Input data
= = =
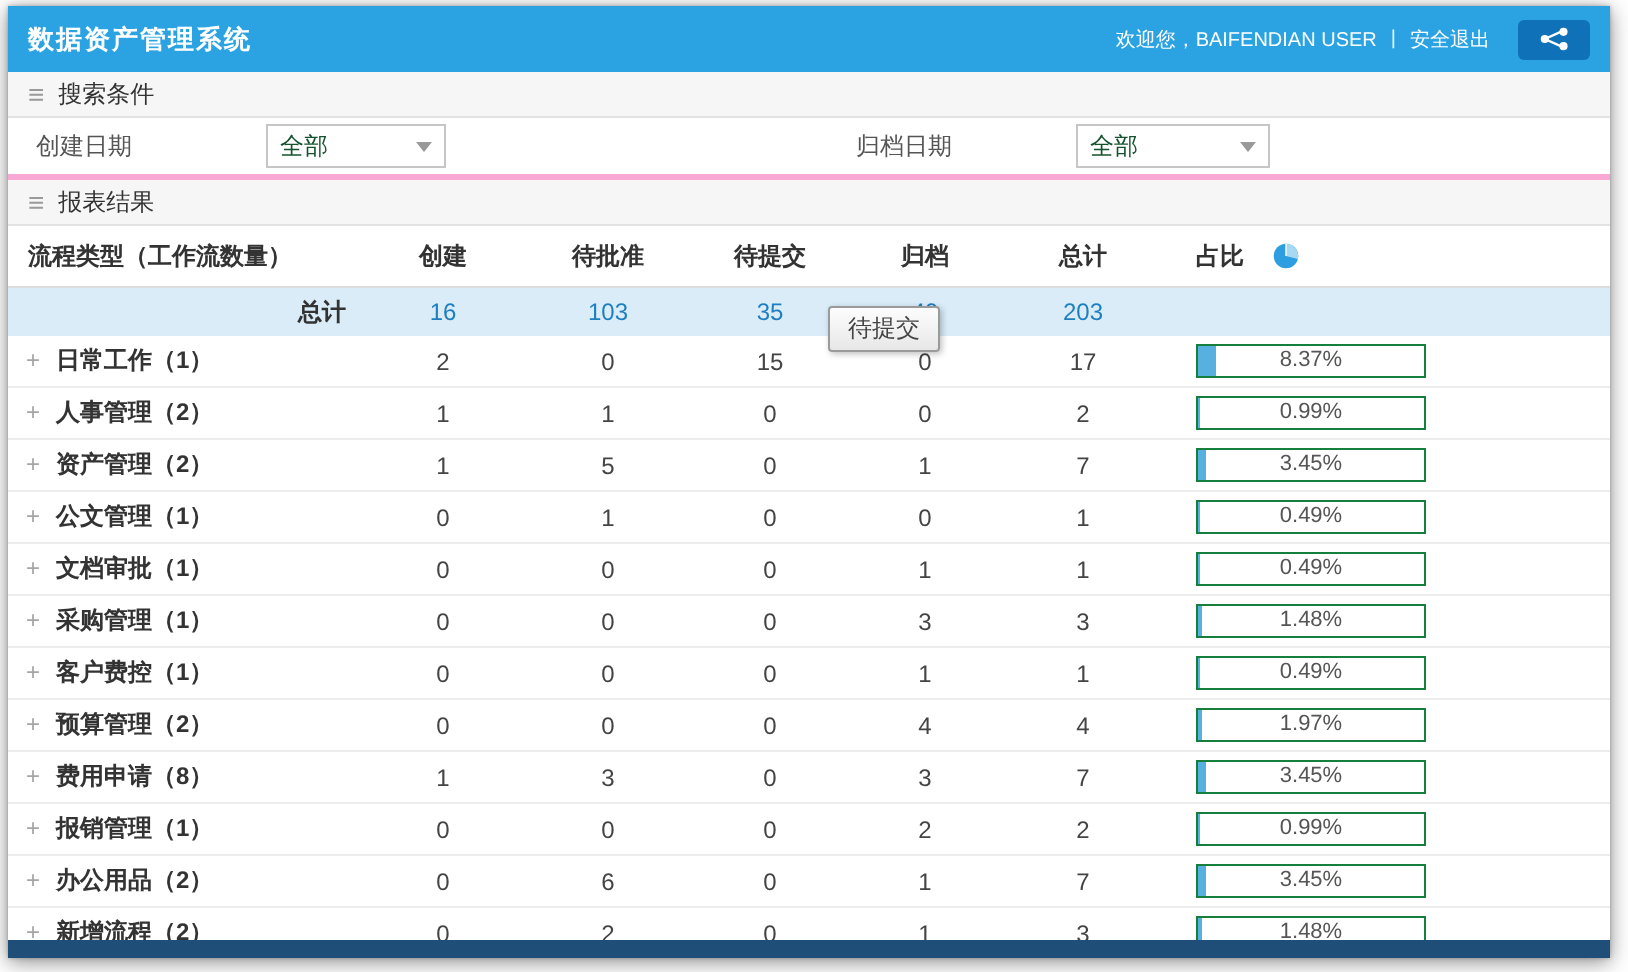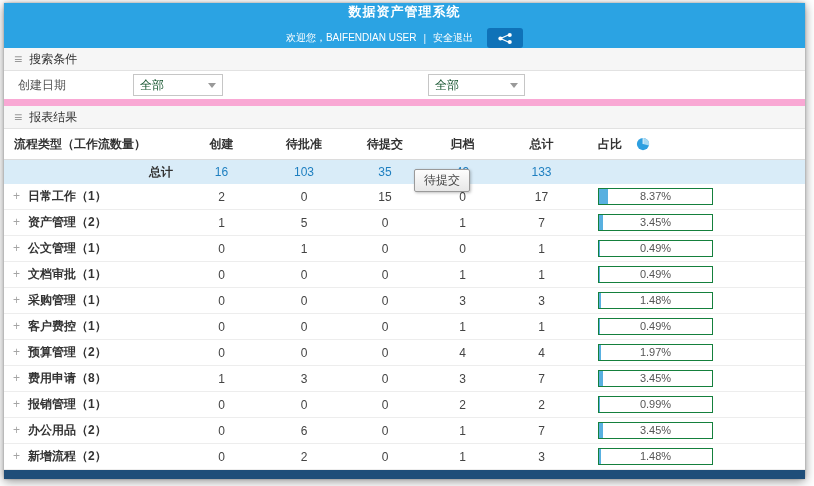--- a/index.html
+++ b/index.html
@@ -8,42 +8,42 @@
     width:814px; height:486px; background:#ffffff; overflow:hidden;
     font-family:"Liberation Sans","DejaVu Sans",sans-serif;
   }
   .window {
     position:absolute; left:4px; top:3px; width:801px; height:476px;
     background:#fff; overflow:hidden;
     box-shadow:0 2px 10px rgba(0,0,0,.45), 0 0 2px rgba(0,0,0,.25);
   }
   
   .topbar {
-    height:45px; background:#2ba3e3; display:flex; align-items:center;
-    justify-content:space-between; padding:0 10px; box-sizing:border-box;flex-direction:column;
+    height:33px; background:#2ba3e3; display:flex; align-items:center;
+    justify-content:space-between; padding:0 10px; box-sizing:border-box;
   }
   .app-title { color:#fff; font-size:13px; font-weight:bold; letter-spacing:1px; }
   .topbar-right { display:flex; align-items:center; color:#fff; font-size:10px;justify-content:center; }
   .topbar-right .sep { margin:0 7px; opacity:.9; }
   .logout { color:#fff; text-decoration:none; cursor:pointer; }
   .welcome { cursor:default; }
   .share-btn {
     width:36px; height:20px; margin-left:14px; background:#0f72b8; border:none;
     border-radius:3px; display:flex; align-items:center; justify-content:center; cursor:pointer;
   }
   
   .section-bar {
     height:22px; background:#f6f6f6; border-bottom:1px solid #e2e2e2;
     display:flex; align-items:center; padding:0 10px; font-size:12px; color:#333;
     cursor:pointer;
   }
   .menu-icon { color:#9a9a9a; font-size:14px; margin-right:7px; line-height:1; }
   
   .filter-row {
-    height:28px; border-bottom:7px solid #f9a8d4; display:flex; align-items:center;
+    height:28px; border-bottom:3px solid #f9a8d4; display:flex; align-items:center;
     font-size:12px; color:#555; background:#fff;
   }
   .filter-group { display:flex; align-items:center; }
   .fg1 { margin-left:14px; }
   .fg1 .flabel { width:115px; }
   .fg2 { margin-left:205px; }
   .fg2 .flabel { width:110px; }
   .select {
     position:relative; height:20px; border:1px solid #c6c6c6; background:#fff;
     display:flex; align-items:center; justify-content:space-between;
@@ -118,20 +118,21 @@
 
   <div class="filter-row">
     <div class="filter-group fg1">
       <span class="flabel">创建日期</span>
       <div class="select sel1">
         <span>全部</span>
         <span class="chevron"></span>
       </div>
     </div>
     <div class="filter-group fg2">
+      <span class="flabel">归档日期</span>
       <div class="select sel2">
         <span>全部</span>
         <span class="chevron"></span>
       </div>
     </div>
   </div>
 
   <div class="section-bar">
     <span class="menu-icon">≡</span>
     <span>报表结果</span>
@@ -170,38 +171,52 @@
           </th>
         </tr>
       </thead>
       <tbody id="table-rows">
         <tr class="summary-row">
           <td class="c-name sum-label">总计</td>
           <td class="sum-val">16</td>
           <td class="sum-val">103</td>
           <td class="sum-val">35</td>
           <td class="sum-val">49</td>
-          <td class="sum-val">133</td>
+          <td class="sum-val">203</td>
           <td></td>
         </tr>
       <tr class="data-row">
             <td class="c-name"><span class="plus">+</span><span>日常工作（1）</span></td>
             <td class="c-num">2</td>
             <td class="c-num">0</td>
             <td class="c-num">15</td>
             <td class="c-num">0</td>
             <td class="c-num">17</td>
             <td class="c-bar">
               <div class="bar">
                 <div class="bar-fill" style="width:8.37%"></div>
                 <span class="bar-text">8.37%</span>
               </div>
             </td>
           </tr>
           <tr class="data-row">
+            <td class="c-name"><span class="plus">+</span><span>人事管理（2）</span></td>
+            <td class="c-num">1</td>
+            <td class="c-num">1</td>
+            <td class="c-num">0</td>
+            <td class="c-num">0</td>
+            <td class="c-num">2</td>
+            <td class="c-bar">
+              <div class="bar">
+                <div class="bar-fill" style="width:0.99%"></div>
+                <span class="bar-text">0.99%</span>
+              </div>
+            </td>
+          </tr>
+          <tr class="data-row">
             <td class="c-name"><span class="plus">+</span><span>资产管理（2）</span></td>
             <td class="c-num">1</td>
             <td class="c-num">5</td>
             <td class="c-num">0</td>
             <td class="c-num">1</td>
             <td class="c-num">7</td>
             <td class="c-bar">
               <div class="bar">
                 <div class="bar-fill" style="width:3.45%"></div>
                 <span class="bar-text">3.45%</span>

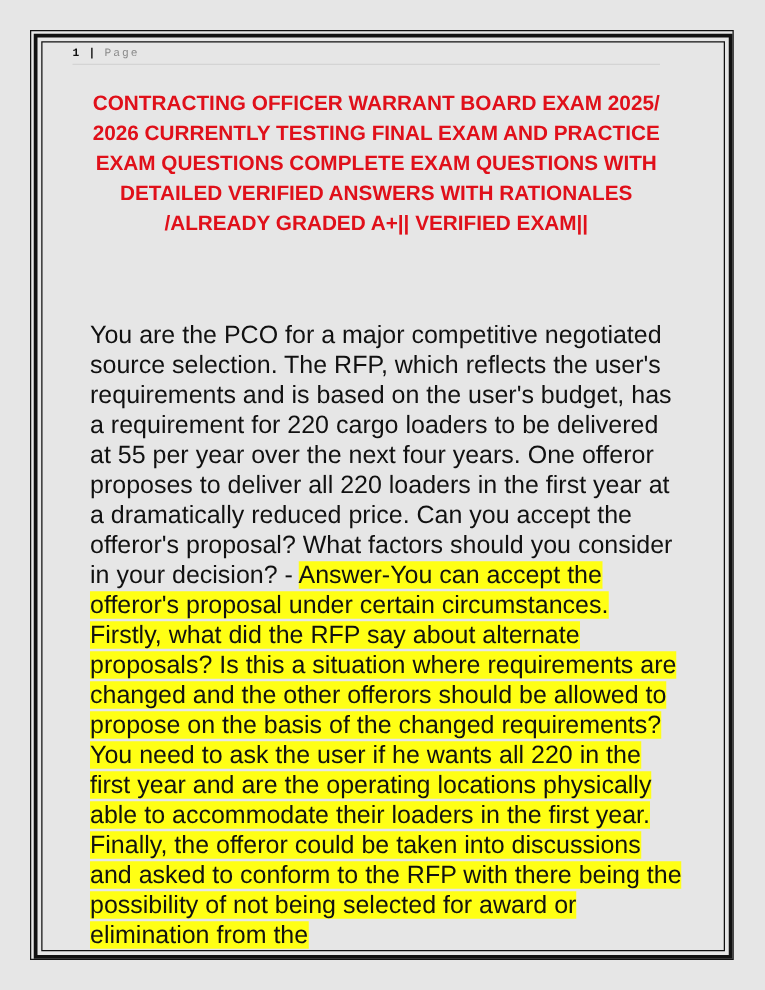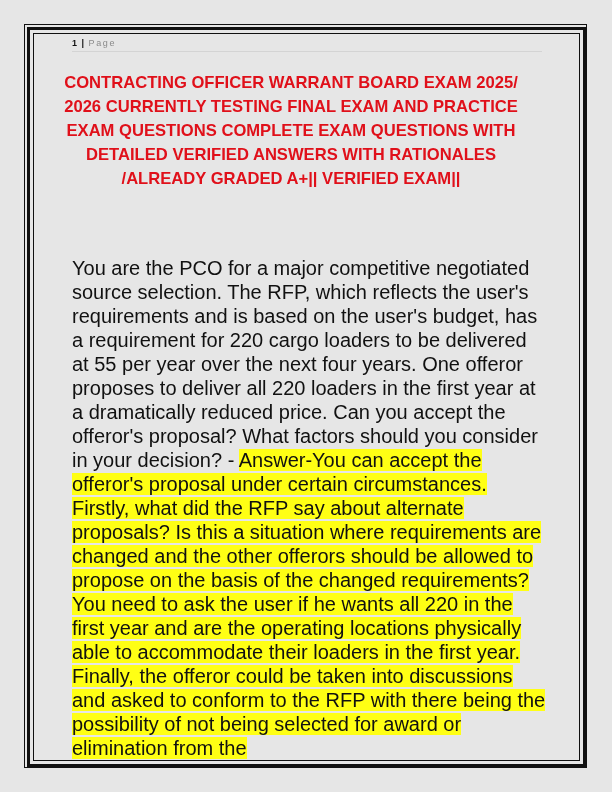--- a/index.html
+++ b/index.html
@@ -34,45 +34,45 @@
     .border-inner {
       position: absolute;
       left: 33px;
       top: 33px;
       width: 545px;
       height: 726px;
       border: 1px solid #111;
     }
     .page-header {
       position: absolute;
-      left: 72px;
+      left: 58px;
       top: 36px;
       width: 470px;
       height: 15px;
       border-bottom: 1px solid #d4d4d4;
-      font-family: Liberation Sans, sans-serif;
+      font-family: Liberation Mono, monospace;
       font-size: 9px;
       line-height: 14px;
     }
     .page-num {
       color: #111;
       font-weight: bold;
     }
     .page-sep {
       color: #111;
       font-weight: bold;
       margin: 0 2px;
     }
     .page-word {
       color: #8a8a8a;
       letter-spacing: 1.6px;
     }
     .doc-title {
       position: absolute;
-      left: 56px;
+      left: 66px;
       top: 71px;
       width: 470px;
       text-align: center;
       color: #e0101a;
       font-weight: bold;
       font-size: 16.6px;
       line-height: 24px;
       margin: 0;
     }
     .doc-body {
= = =
Exercise brief
Find the number of lines in the entries above that hold the string "between", and write only that number.

Response to the task
3